| REQUIRED WORK |
So long as no pictures are carried over, output the records below exactly.

((

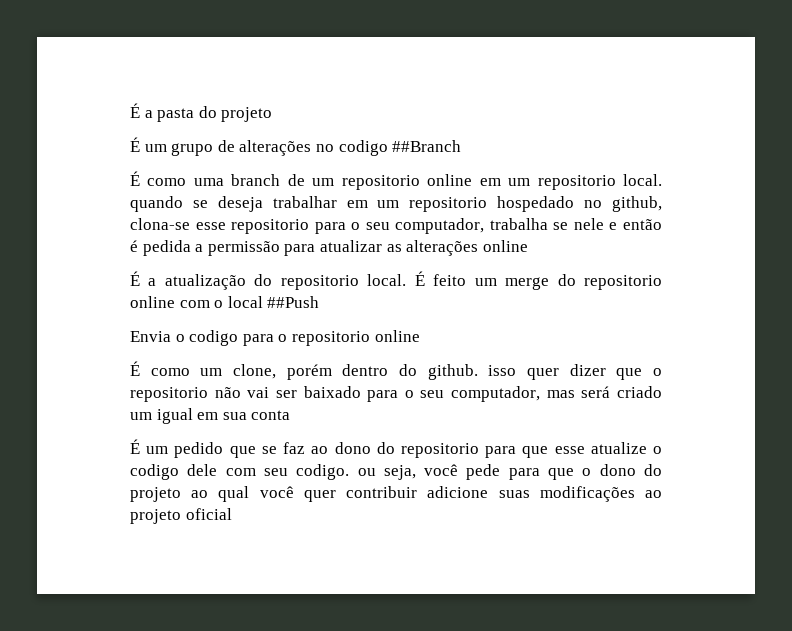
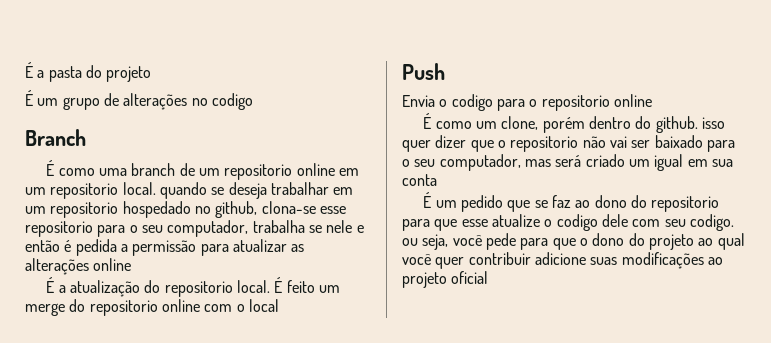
- É um grupo de alterações no codigo ##Branch
+ É um grupo de alterações no codigo
+ Branch
- É feito um merge do repositorio online com o local ##Push
+ É feito um merge do repositorio online com o local
+ Push

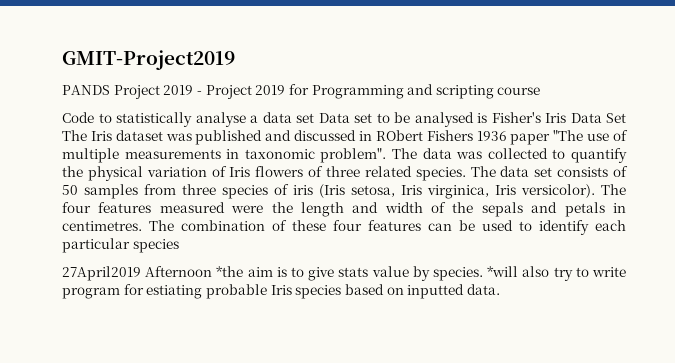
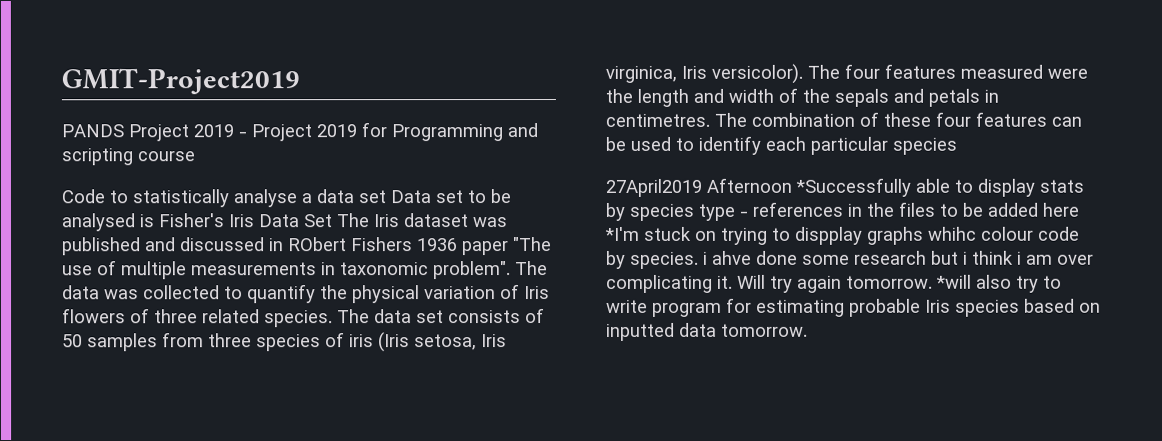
- 27April2019 Afternoon *the aim is to give stats value by species.
+ 27April2019 Afternoon *Successfully able to display stats by species type - references in the files to be added here *I'm stuck on trying to dispplay graphs whihc colour code by species. i ahve done some research but i think i am over complicating it. Will try again tomorrow.
- *will also try to write program for estiating probable Iris species based on inputted data.
+ *will also try to write program for estimating probable Iris species based on inputted data tomorrow.

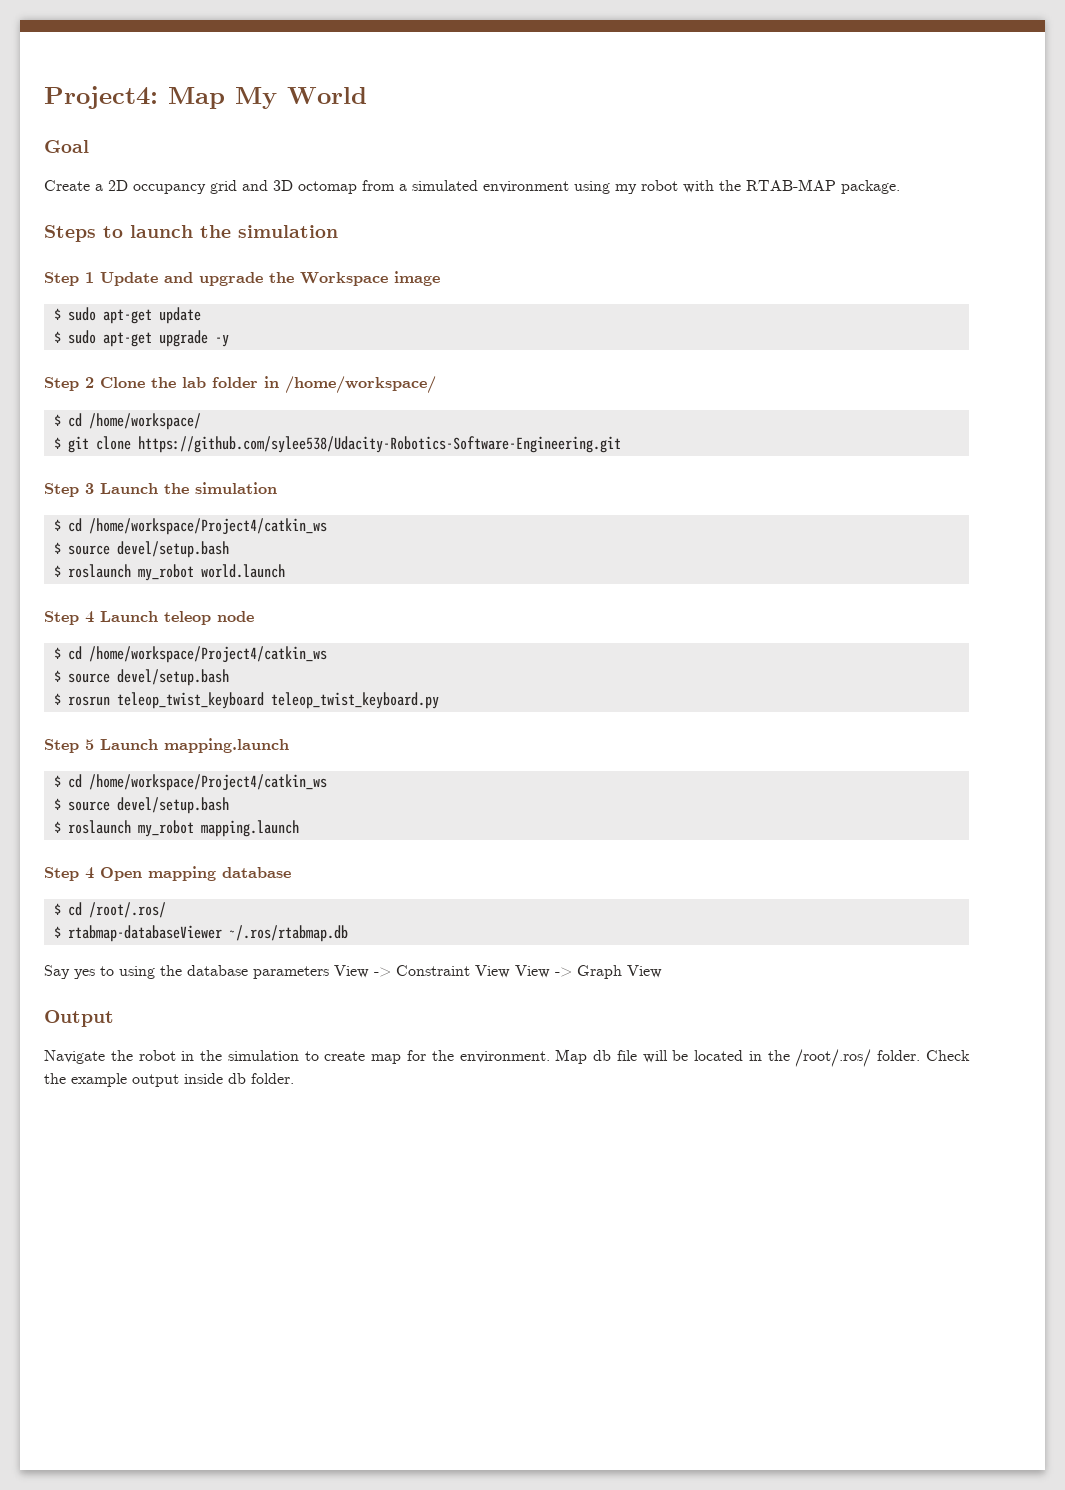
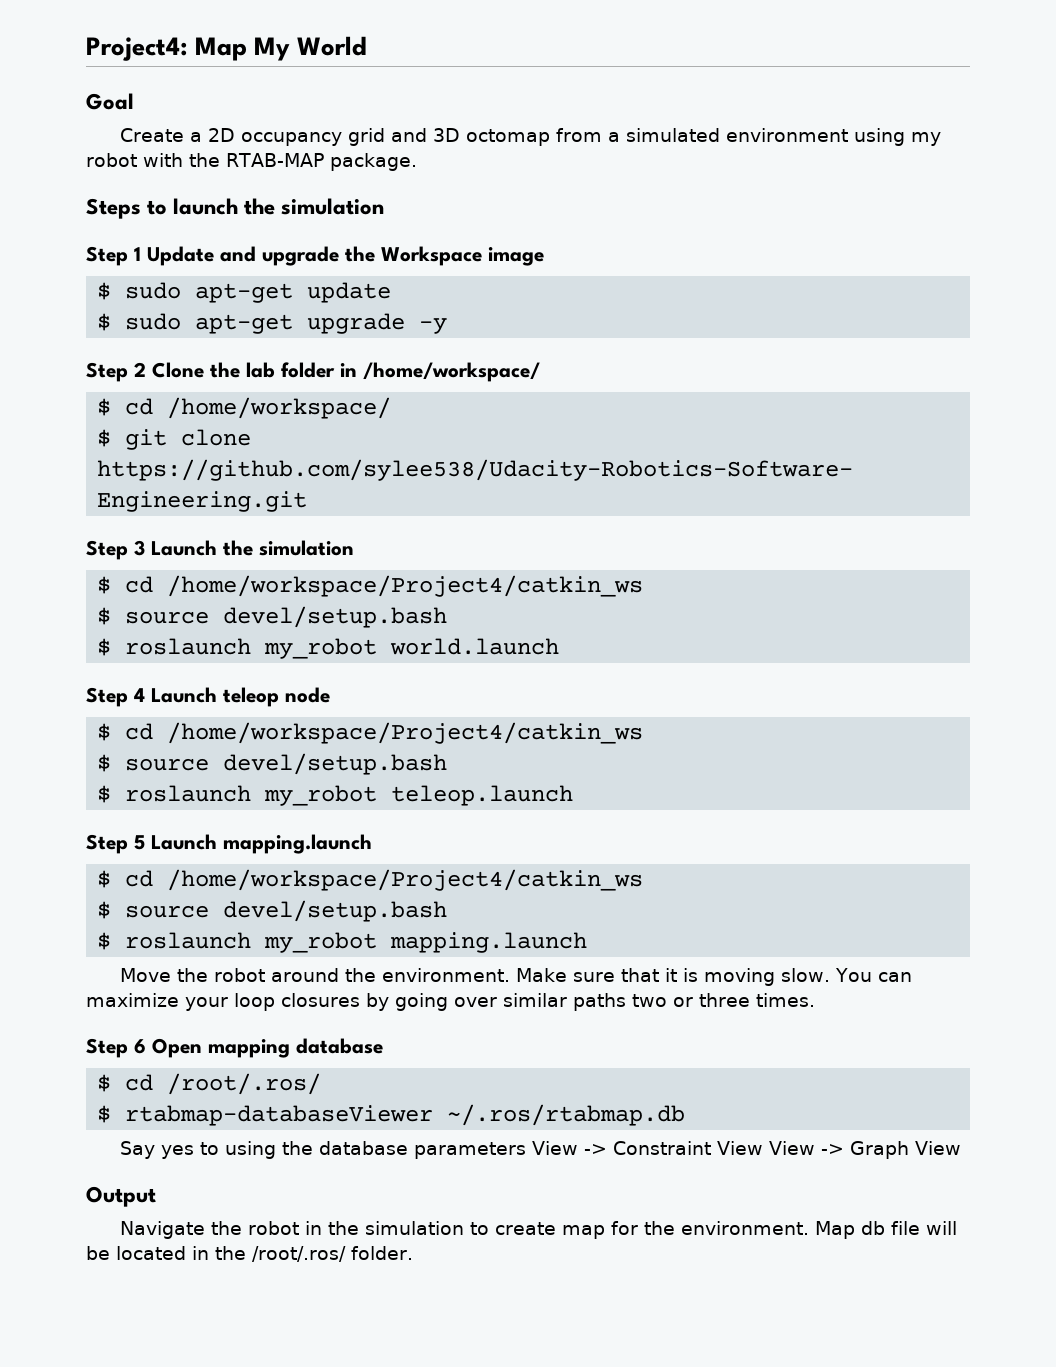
- $ rosrun teleop_twist_keyboard teleop_twist_keyboard.py
+ $ roslaunch my_robot teleop.launch
- Step 4 Open mapping database
+ Move the robot around the environment. Make sure that it is moving slow. You can maximize your loop closures by going over similar paths two or three times.
+ Step 6 Open mapping database
- Check the example output inside db folder.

))

| SOLUTION FOR THIS EXERCISE |
- É um grupo de alterações no codigo ##Branch
+ É um grupo de alterações no codigo
+ Branch
- É feito um merge do repositorio online com o local ##Push
+ É feito um merge do repositorio online com o local
+ Push

- 27April2019 Afternoon *the aim is to give stats value by species.
+ 27April2019 Afternoon *Successfully able to display stats by species type - references in the files to be added here *I'm stuck on trying to dispplay graphs whihc colour code by species. i ahve done some research but i think i am over complicating it. Will try again tomorrow.
- *will also try to write program for estiating probable Iris species based on inputted data.
+ *will also try to write program for estimating probable Iris species based on inputted data tomorrow.

- $ rosrun teleop_twist_keyboard teleop_twist_keyboard.py
+ $ roslaunch my_robot teleop.launch
- Step 4 Open mapping database
+ Move the robot around the environment. Make sure that it is moving slow. You can maximize your loop closures by going over similar paths two or three times.
+ Step 6 Open mapping database
- Check the example output inside db folder.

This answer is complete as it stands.